◆ EXERCISE AIM ◆
Go through the listing beneath this task and return every line that carries the string "Derrick".

[Start of section]

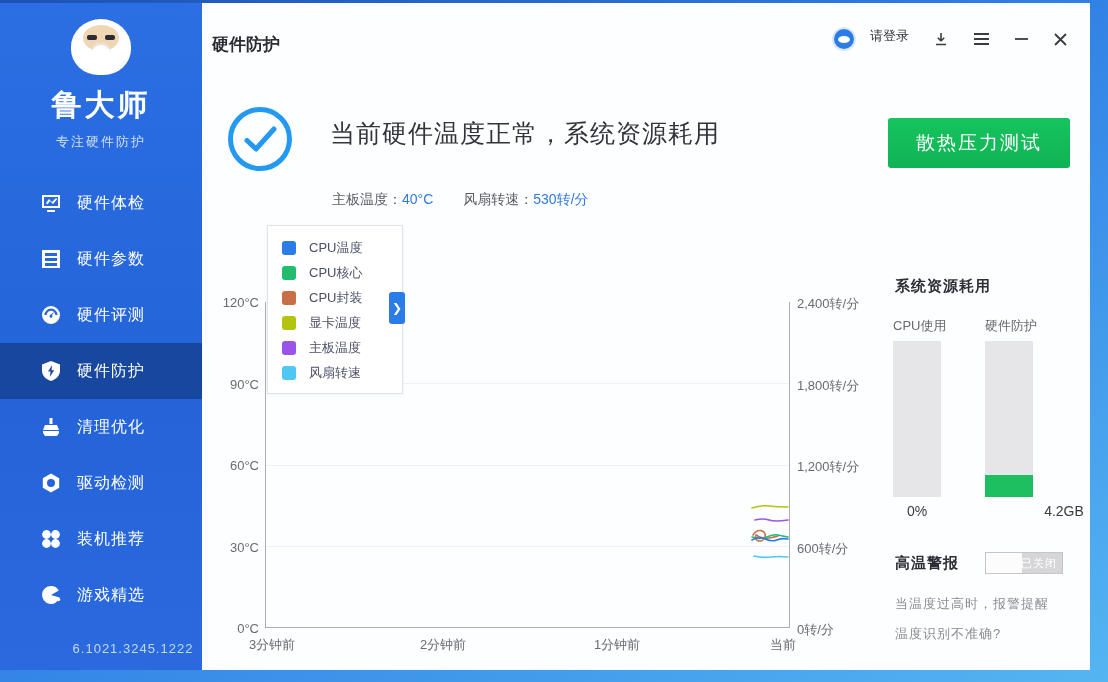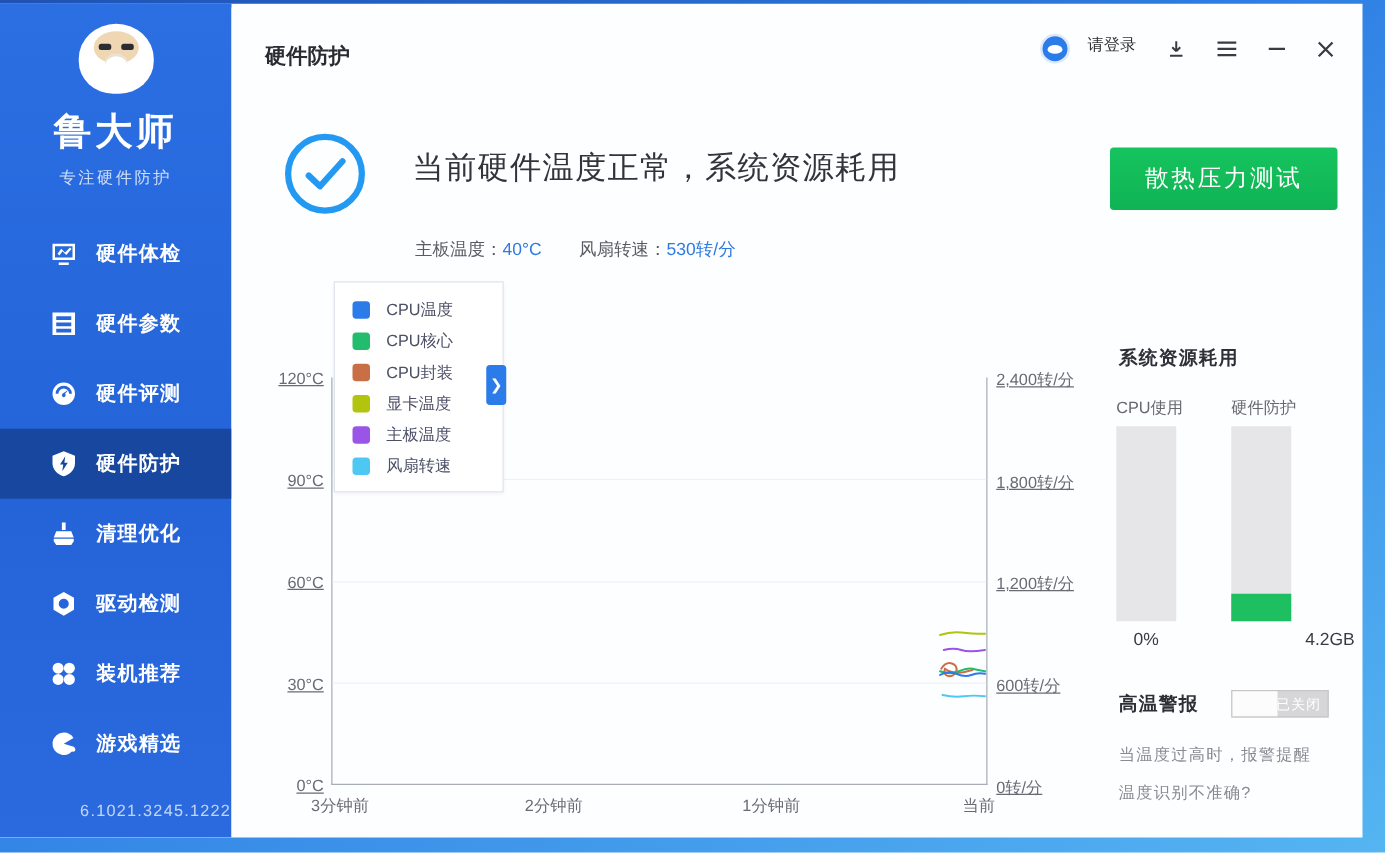--- a/index.html
+++ b/index.html
@@ -4,41 +4,41 @@
 <style>
   * { margin:0; padding:0; box-sizing:border-box; }
   html,body { width:1108px; height:682px; overflow:hidden;
     font-family:"Liberation Sans","DejaVu Sans",sans-serif; }
   body { background:linear-gradient(150deg,#1e52b4 0%,#2f7fe4 45%,#55b5f2 100%); position:relative; }
 
   .window { position:absolute; left:0; top:3px; width:1090px; height:667px;
     background:#fdfeff; overflow:hidden; }
 
   
-  .sidebar { position:absolute; left:0; top:0; width:185px; height:100%;
+  .sidebar { position:absolute; left:0; top:0; width:202px; height:100%;
     background:linear-gradient(180deg,#2b6fe3 0%,#2463d8 60%,#2a6ade 100%); }
   .brand { text-align:center; padding-top:12px; }
   .mascot { width:72px; height:64px; margin:0 auto; position:relative; }
   .mascot .body { position:absolute; left:6px; top:4px; width:60px; height:56px;
     background:#fff; border-radius:50% 50% 46% 46%; }
   .mascot .face { position:absolute; left:18px; top:10px; width:36px; height:26px;
     background:#efd7b4; border-radius:50%; }
   .mascot .eye { position:absolute; top:20px; width:10px; height:5px; background:#2b2b33; border-radius:2px; }
   .mascot .eye.l { left:22px; } .mascot .eye.r { left:40px; }
   .mascot .muzzle { position:absolute; left:27px; top:28px; width:18px; height:16px;
     background:#fff; border-radius:50%; box-shadow:0 2px 0 #e8e0d2 inset; }
   .brand-name { color:#fff; font-size:30px; font-weight:bold; letter-spacing:3px; margin-top:6px; }
   .brand-tagline { color:rgba(255,255,255,.78); font-size:13px; letter-spacing:2px; margin-top:7px;text-align:center; }
 
   .menu { margin-top:24px; }
   .menu-item { height:56px; display:flex; align-items:center; padding-left:40px; cursor:pointer; }
   .menu-item.active { background:#17479e; }
   .menu-item .mi { width:22px; height:22px; flex:0 0 22px; display:flex; align-items:center; justify-content:center; }
   .menu-item .mi svg { width:22px; height:22px; fill:#fff; }
-  .menu-item span.lbl { color:#fff; font-size:16px; margin-left:15px; letter-spacing:1px;font-weight:bold; }
+  .menu-item span.lbl { color:#fff; font-size:16px; margin-left:15px; letter-spacing:1px; }
   .version { position:absolute; bottom:14px; width:100%; text-align:center;
     color:rgba(255,255,255,.72); font-size:13px; letter-spacing:1px;margin-left:32px; }
 
   
   .page-title { position:absolute; left:212px; top:30px; font-size:17px; font-weight:bold; color:#2b2b33; }
   .win-controls { position:absolute; right:22px; top:24px; display:flex; align-items:center; gap:24px; }
   .login-chip { display:flex; align-items:flex-start; gap:14px; cursor:pointer; }
   .avatar { width:24px; height:24px; border-radius:50%; background:#2b7ce9; position:relative; border:2px solid #dce9fb; }
   .avatar::after { content:""; position:absolute; left:4px; top:7px; width:12px; height:7px;
     background:#fff; border-radius:50%; }
@@ -57,21 +57,21 @@
   .reading .rv { color:#2f7ae0; }
   .stress-btn { position:absolute; left:888px; top:115px; width:182px; height:50px;
     background:linear-gradient(180deg,#16c45e,#10b354); color:#fff; font-size:19px;
     display:flex; align-items:center; justify-content:center; letter-spacing:2px;
     border:none; border-radius:3px; cursor:pointer; font-family:inherit; }
 
   
   .plot { position:absolute; left:265px; top:299px; width:525px; height:326px;
     border-left:1px solid #a9adb6; border-right:1px solid #a9adb6; border-bottom:1px solid #a9adb6; }
   .gridline { position:absolute; left:0; width:100%; height:1px; background:#eef1f6; }
-  .tick { position:absolute; font-size:13px; color:#6a6a72; white-space:nowrap;text-decoration:underline; }
+  .tick { position:absolute; font-size:13px; color:#6a6a72; white-space:nowrap; }
   .tick.left { width:48px; text-align:right; left:211px; }
   .tick.right { left:797px; }
   .xlab { position:absolute; top:633px; font-size:13px; color:#6a6a72; transform:translateX(-50%); white-space:nowrap; }
   .legend { position:absolute; left:267px; top:222px; width:136px; background:#fff;
     border:1px solid #dfe3ea; box-shadow:0 1px 4px rgba(0,0,0,.06); padding:9px 0 8px 14px; z-index:3; }
   .legend-item { display:flex; align-items:center; height:25px; cursor:pointer; }
   .legend-item .sw { width:14px; height:14px; border-radius:3px; flex:0 0 14px; }
   .legend-item .ll { font-size:13px; color:#4c4f66; margin-left:13px; }
   .legend-expand { position:absolute; left:389px; top:289px; width:16px; height:32px;
     background:#2b7ce9; color:#fff; border-radius:3px; display:flex; align-items:center;

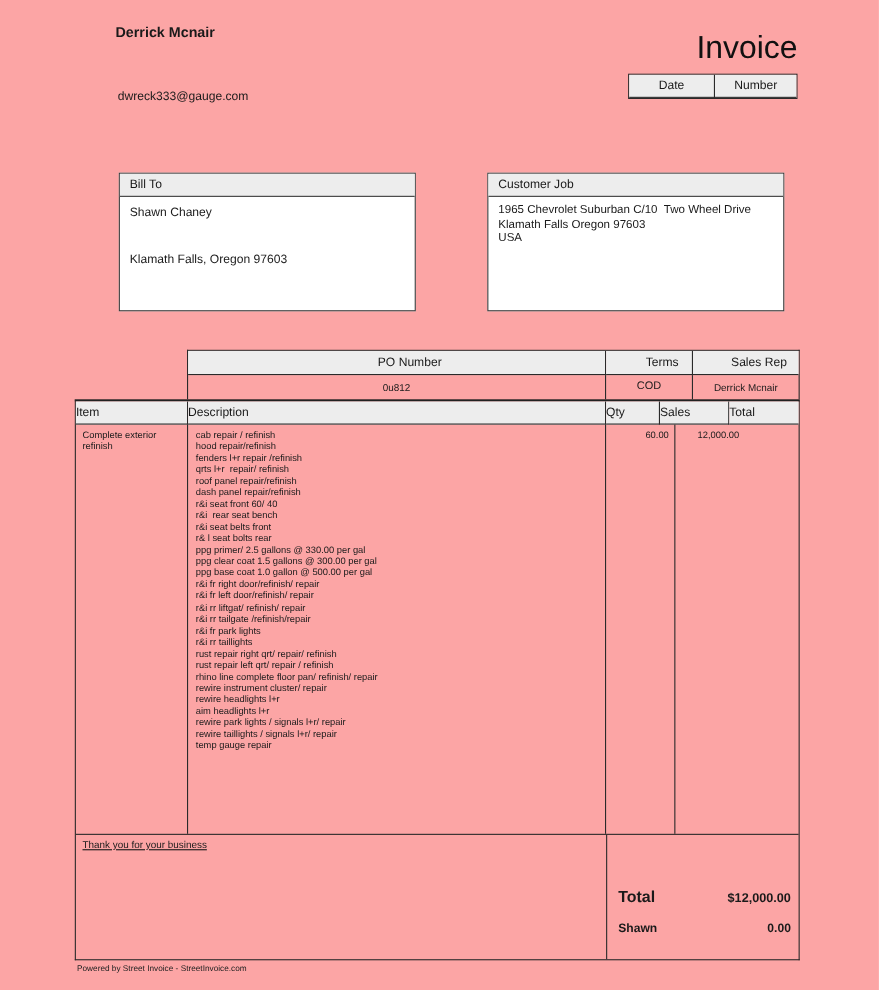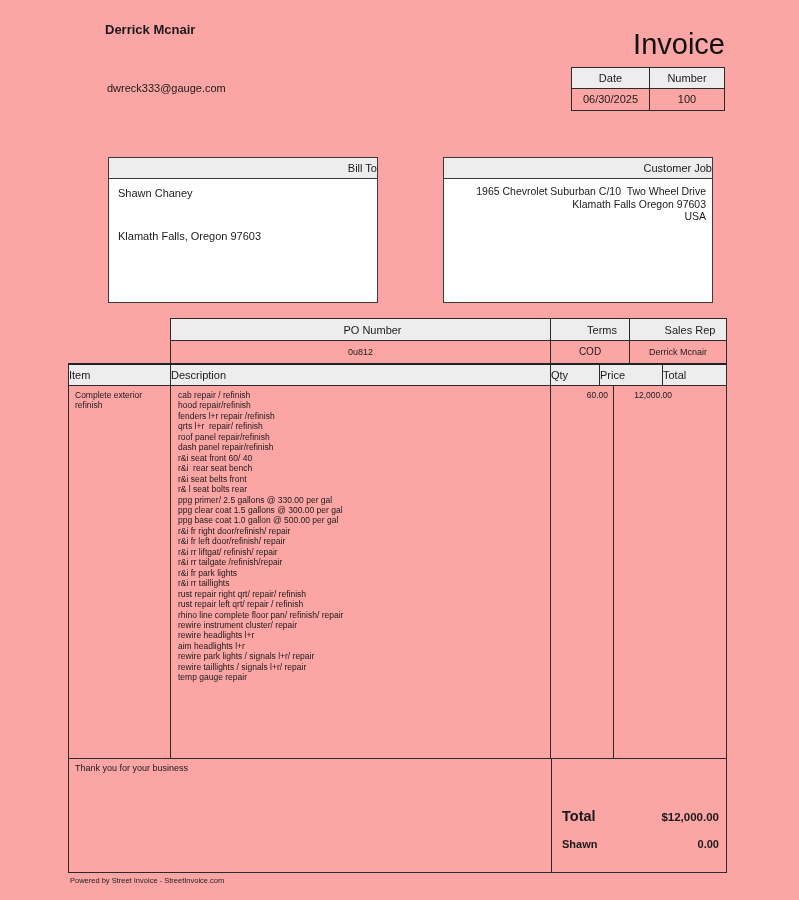--- a/index.html
+++ b/index.html
@@ -17,21 +17,21 @@
   .invoice-title { left:425px; top:28px; width:300px; text-align:right; font-size:29px; color:#111; }
 
   
   .meta-table { left:571px; top:67px; width:154px; border:1px solid #2a2a2a; }
   .meta-row { display:flex; }
   .meta-cell { width:79px; height:21px; line-height:21px; text-align:center; font-size:11px; border-right:1px solid #2a2a2a; }
   .meta-cell:last-child { width:75px; border-right:none; }
   .meta-head .meta-cell { background:#ededed; border-bottom:1px solid #2a2a2a; }
 
   
-  .info-box { width:270px; height:146px; top:157px; border:1px solid #3a3a3a; background:#fff;text-align:right; }
+  .info-box { width:270px; height:126px; top:157px; border:1px solid #3a3a3a; background:#fff; }
   .billto-box { left:108px; }
   .custjob-box { left:443px; }
   .info-head { height:21px; line-height:21px; background:#ededed; border-bottom:1px solid #3a3a3a; padding-left:9px; font-size:11px; }
   .billto-name { position:absolute; left:9px; top:29px; font-size:11px; }
   .billto-addr { position:absolute; left:9px; top:72px; font-size:11px; }
   .custjob-lines { position:absolute; left:9px; top:27px; right:6px; font-size:10.5px; line-height:12.5px; white-space:pre-wrap; }
 
   
   .po-table { left:170px; top:318px; width:557px; border:1px solid #2a2a2a; border-bottom:none; }
   .po-row { display:flex; }
@@ -51,21 +51,21 @@
   .cell.w-desc { width:380px; }
   .cell.w-qty  { width:49px; }
   .cell.w-price{ width:63px; }
   .cell.w-total{ width:63px; border-right:none !important; }
   .it-body .cell { height:372px; border-right:1px solid #2a2a2a; font-size:8.5px; line-height:10.45px; }
   .it-body .cell.num { text-align:right; padding:4px 5px 0 0; }
   .item-text { padding:4px 4px 0 6px; white-space:pre-wrap; }
   .desc-text { padding:4px 6px 0 7px; white-space:pre-wrap; }
   .it-foot { border-top:1px solid #2a2a2a; height:114px; }
   .it-foot .foot-left { width:483px; border-right:1px solid #2a2a2a; position:relative; }
-  .thankyou { position:absolute; left:6px; top:4px; font-size:9px; }
+  .thankyou { position:absolute; left:6px; top:4px; font-size:9px;text-decoration:underline; }
   .foot-right { width:174px; position:relative; }
   .tot-label { position:absolute; left:10px; top:49px; font-size:14.5px; font-weight:bold; }
   .tot-value { position:absolute; right:7px; top:52px; font-size:11.5px; font-weight:bold; }
   .paid-label { position:absolute; left:10px; top:79px; font-size:11px; font-weight:bold; }
   .paid-value { position:absolute; right:7px; top:79px; font-size:11px; font-weight:bold; }
 
   .powered { left:70px; top:876px; font-size:7.5px; color:#222; }
 </style>
 </head>
 <body>
@@ -73,24 +73,20 @@
 <div class="page">
 
   <div class="abs biz-name">Derrick Mcnair</div>
   <div class="abs biz-email">dwreck333@gauge.com</div>
   <div class="abs invoice-title">Invoice</div>
 
   <div class="abs meta-table">
     <div class="meta-row meta-head">
       <div class="meta-cell">Date</div>
       <div class="meta-cell">Number</div>
-    </div>
-    <div class="meta-row">
-      <div class="meta-cell">06/30/2025</div>
-      <div class="meta-cell">100</div>
     </div>
   </div>
 
   <div class="abs info-box billto-box">
     <div class="info-head">Bill To</div>
     <div class="billto-name">Shawn Chaney</div>
     <div class="billto-addr">Klamath Falls, Oregon 97603</div>
   </div>
 
   <div class="abs info-box custjob-box">
@@ -111,21 +107,21 @@
       <div class="po-cell c2">COD</div>
       <div class="po-cell c3">Derrick Mcnair</div>
     </div>
   </div>
 
   <div class="abs items-table">
     <div class="it-row it-head">
       <div class="cell w-item">Item</div>
       <div class="cell w-desc">Description</div>
       <div class="cell w-qty">Qty</div>
-      <div class="cell w-price">Price</div>
+      <div class="cell w-price">Sales</div>
       <div class="cell w-total">Total</div>
     </div>
     <div class="it-row it-body">
       <div class="cell w-item">
         <div class="item-text">Complete exterior refinish</div>
       </div>
       <div class="cell w-desc">
         <div class="desc-text">cab repair / refinish
 hood repair/refinish
 fenders l+r repair /refinish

[End of section]

◆ RESPONSE ◆
   <div class="abs biz-name">Derrick Mcnair</div>
       <div class="po-cell c3">Derrick Mcnair</div>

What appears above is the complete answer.